Mais au-delà de ce travail d’optimisation, il est également nécessaire de penser de manière pragmatique l’usage que nous faisons de l’IA, ce qui ne peut se faire que via une plus grande transparence de l’impact carbone de ces modèles, selon Sasha Luccioni, chercheuse en intelligence artificielle chez Hugging Face qui a conduit l’étude menée avec la Carnegie Mellon.

« Utiliser un modèle génératif multitâches pour une activité donnée, comme répondre à une question, peut consommer jusqu’à 30 fois plus d’énergie que si l’on utilise un modèle entraîné spécifiquement pour cette activité. Avec le nombre croissant d’outils d’IA générative disponible, la facture grimpe rapidement », affirme-t-elle. De quoi se poser des questions, à l’heure où les entreprises souhaitent introduire les grands modèles de langage partout, de la recherche internet au tourisme.

« En tant qu’utilisateurs, nous méritons une certaine transparence quant à la consommation d’énergie et les émissions carbone de la technologie que nous utilisons, depuis les recherches sur le web jusqu’aux chabots et à la génération d’images. Tout à un coût et nous devons connaître celui-ci pour prendre des décisions informées. Il y a déjà quelques progrès allant dans cette direction, notamment grâce à l’IA Act. »
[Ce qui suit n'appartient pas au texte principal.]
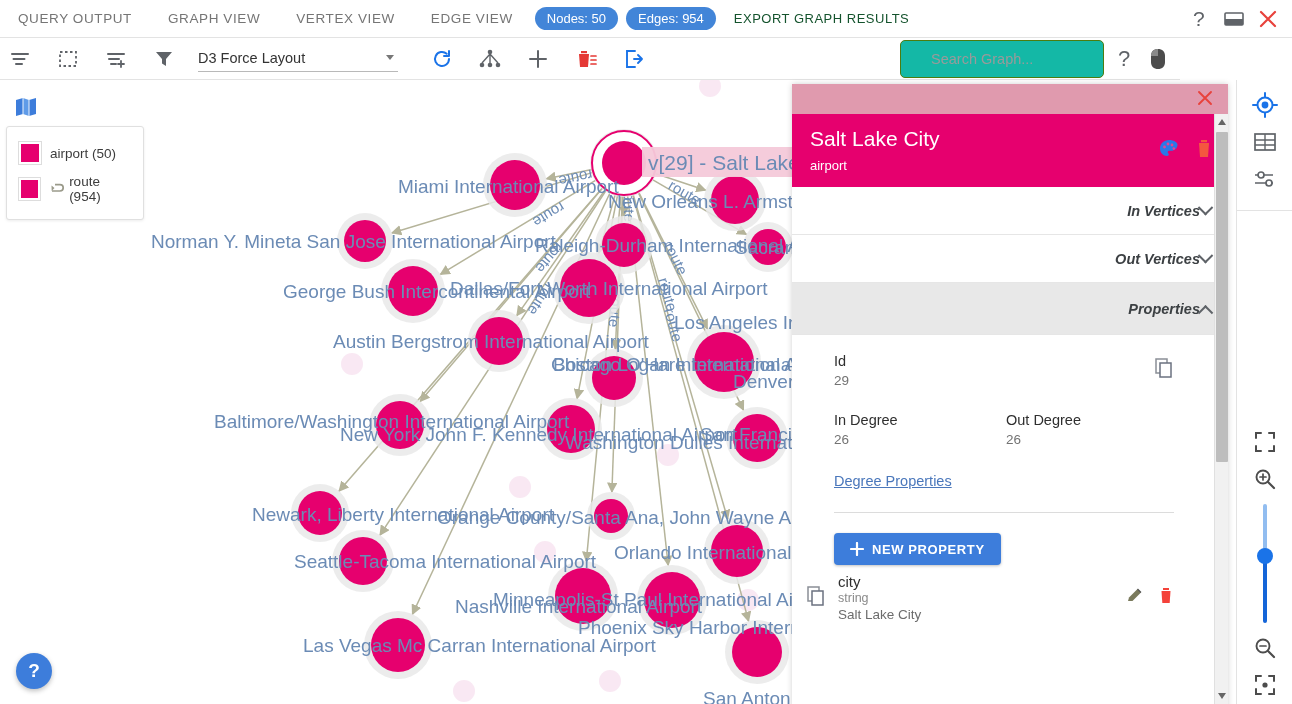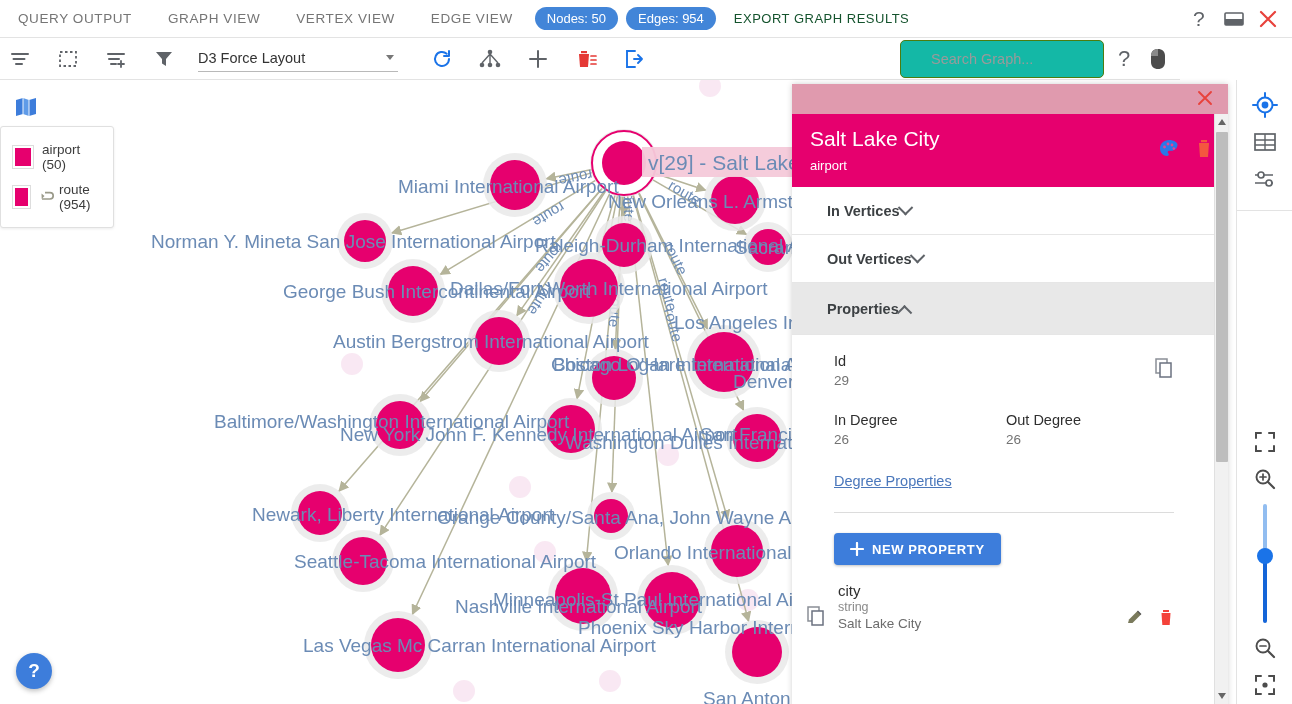--- a/index.html
+++ b/index.html
@@ -76,7 +76,7 @@
   
   .map-icon { position:absolute; left:14px; top:96px; cursor:pointer; }
   .legend {
-    position:absolute; left:0; top:126px; width:114px;
+    position:absolute; left:6px; top:126px; width:138px;
     background:#fff; border:1px solid #e0e0e0; border-radius:3px;
     padding:10px 8px; box-shadow:0 1px 3px rgba(0,0,0,.08);
   }

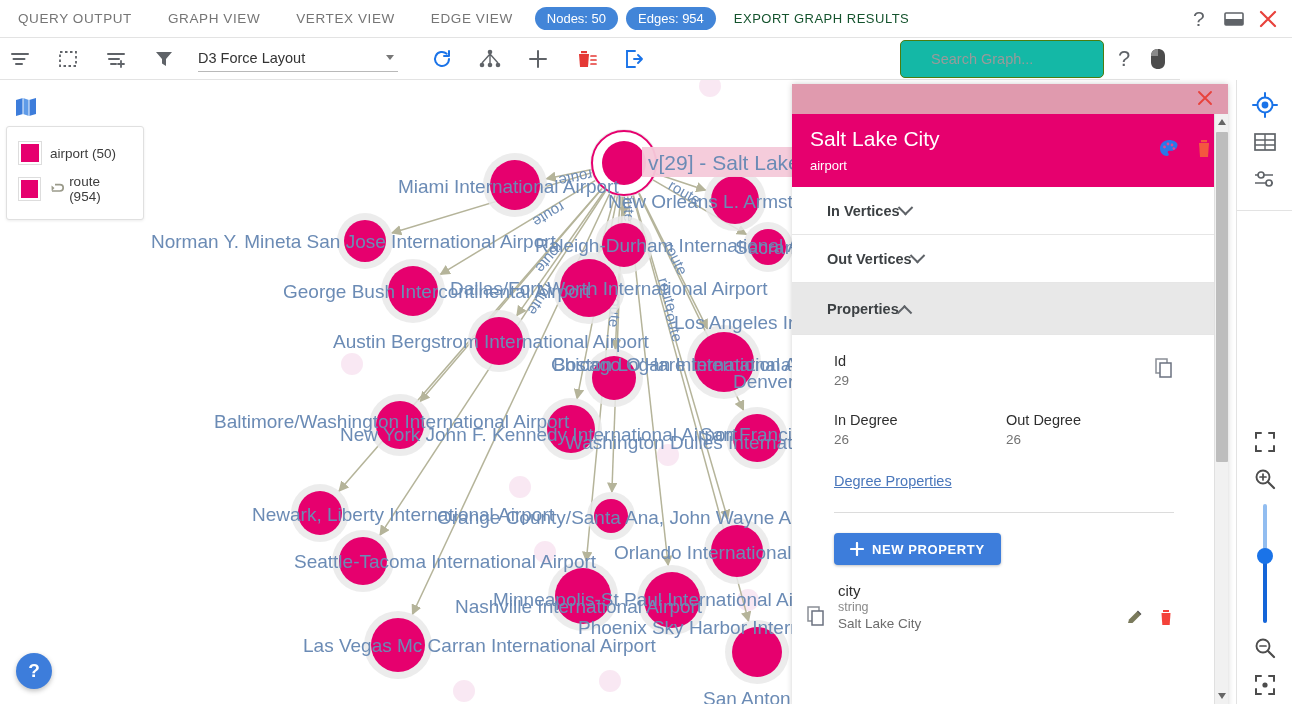--- a/index.html
+++ b/index.html
@@ -113,8 +113,8 @@
     position:absolute; right:14px; top:24px; display:flex; gap:14px; align-items:center;
   }
   .accordion-row {
-    height:48px; display:flex; align-items:center; justify-content:flex-start;
-    padding:0 35px; border-bottom:1px solid #e6e6e6; cursor:pointer; background:#fff;
+    height:48px; display:flex; align-items:center; justify-content:flex-end;
+    padding:0 17px; border-bottom:1px solid #e6e6e6; cursor:pointer; background:#fff;font-style:italic;
   }
   .accordion-row.expanded { background:#e8e8e8; height:52px;}
   .accordion-label { font-size:14.5px; font-weight:bold; color:#3c4043;}

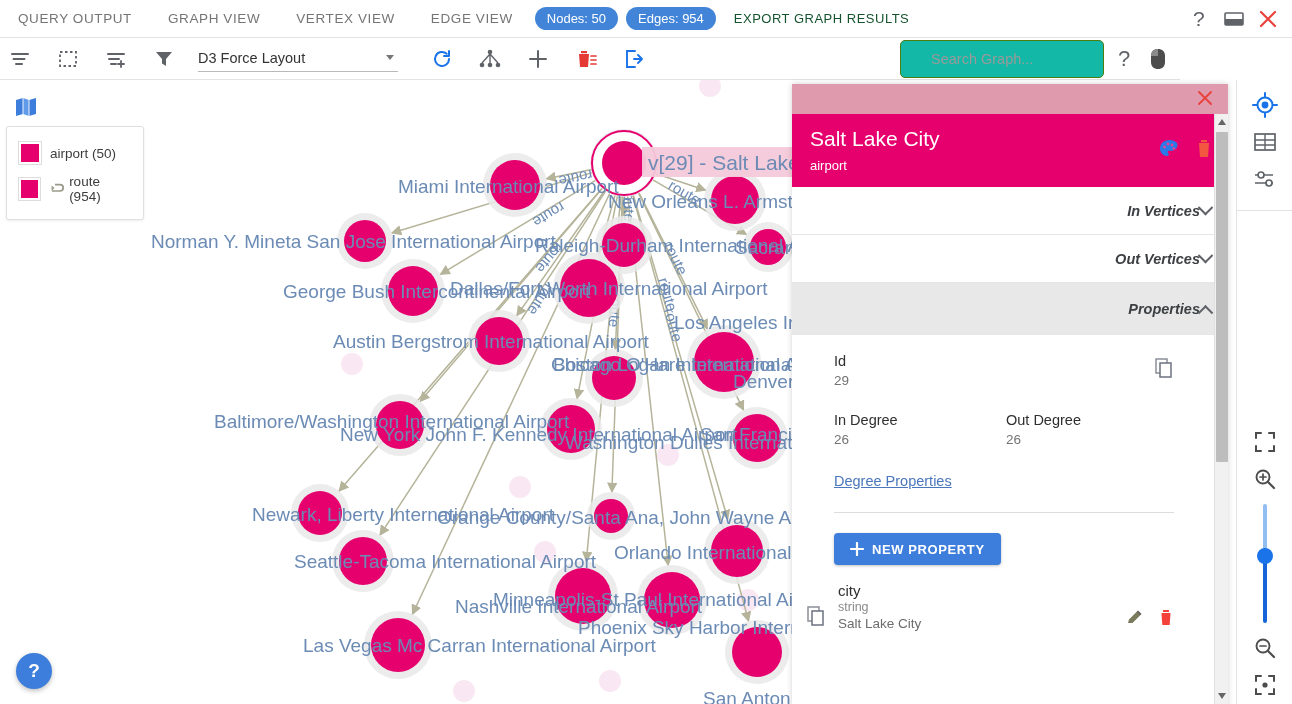--- a/index.html
+++ b/index.html
@@ -137,7 +137,7 @@
     display:inline-flex; align-items:center; gap:8px; cursor:pointer;
     font-family:"Liberation Sans", sans-serif; box-shadow:0 1px 3px rgba(0,0,0,.25);
   }
-  .prop-item { display:flex; align-items:flex-end; margin-top:17px; position:relative; margin-left:-28px;}
+  .prop-item { display:flex; align-items:center; margin-top:8px; position:relative; margin-left:-28px;}
   .prop-item-text { margin-left:12px; }
   .pi-name { font-size:15px; color:#2f2f2f;}
   .pi-type { font-size:12.5px; color:#8a8a8a; margin-top:1px;}

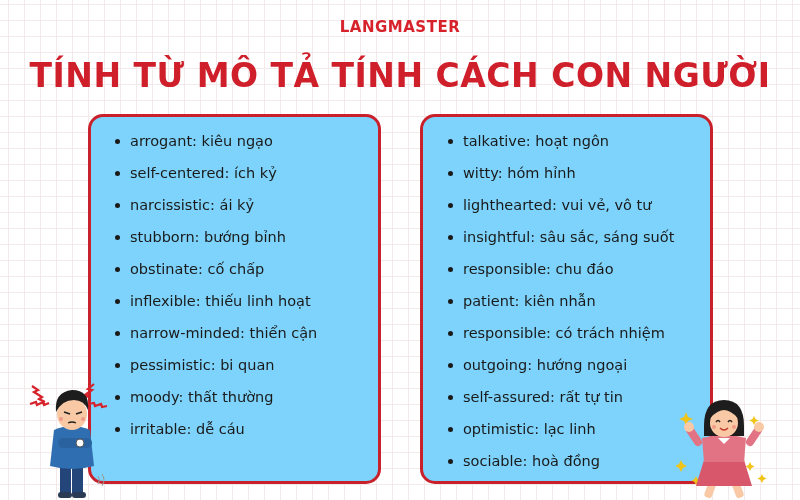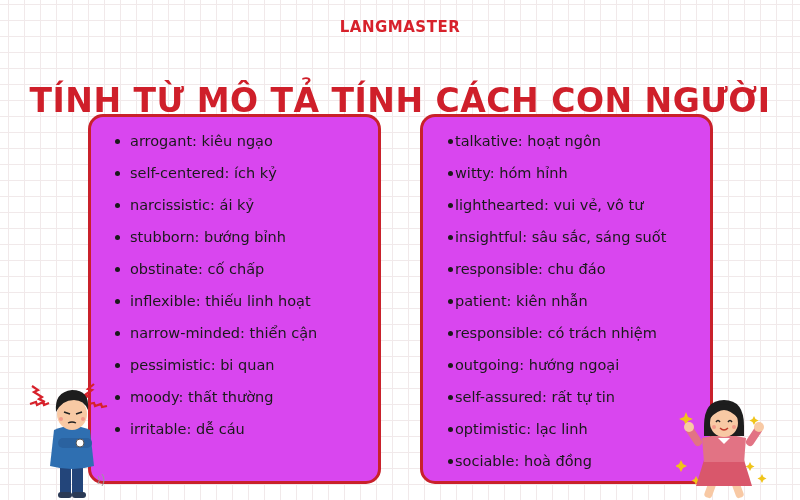--- a/index.html
+++ b/index.html
@@ -34,7 +34,6 @@
       font-size: 33px;
       letter-spacing: 0.5px;
       line-height: 48px;
-      margin-top: 25px;
     }
     .panel {
       position: absolute;

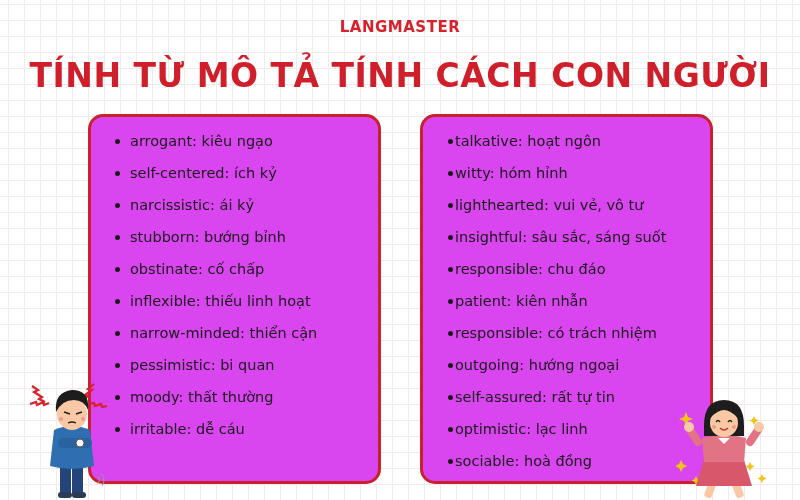--- a/index.html
+++ b/index.html
@@ -40,7 +40,7 @@
       top: 114px;
       width: 293px;
       height: 370px;
-      background: #d946ef;
+      background: #7dd3fc;
       border: 3px solid #c9212b;
       border-radius: 15px;
     }

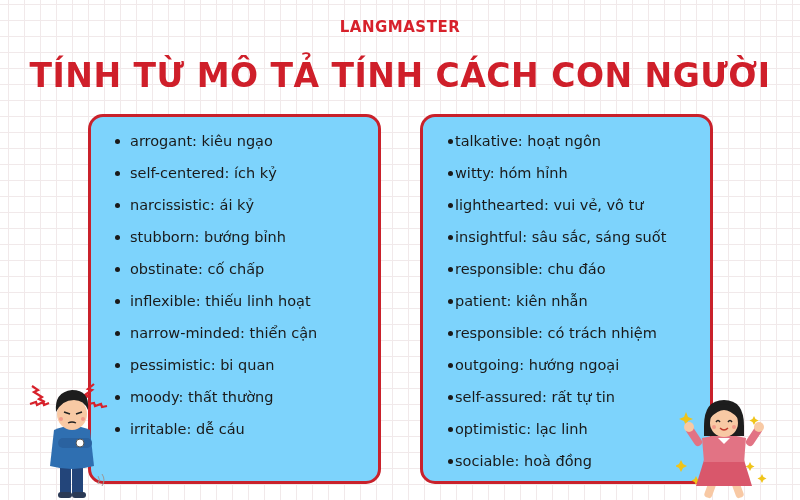--- a/index.html
+++ b/index.html
@@ -60,7 +60,7 @@
       padding-left: 39px;
       white-space: nowrap;
     }
-    .panel.right li { padding-left: 32px; }
+    .panel.right li { padding-left: 40px; }
     .panel li .bullet {
       position: absolute;
       left: 24px; top: 10px;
La chercheuse travaille pour sa part sur un projet constituant à donner une note sous forme d’étoiles aux différents modèles d’IA disponibles, qui puisse permettre aux utilisateurs de savoir facilement quel est l’impact énergétique des systèmes qu’ils utilisent. L’entreprise Salesforce a de son côté récemment plaidé pour des régulations obligeant les entreprises de l’IA à donner de manière transparente les émissions de CO2 de leurs systèmes.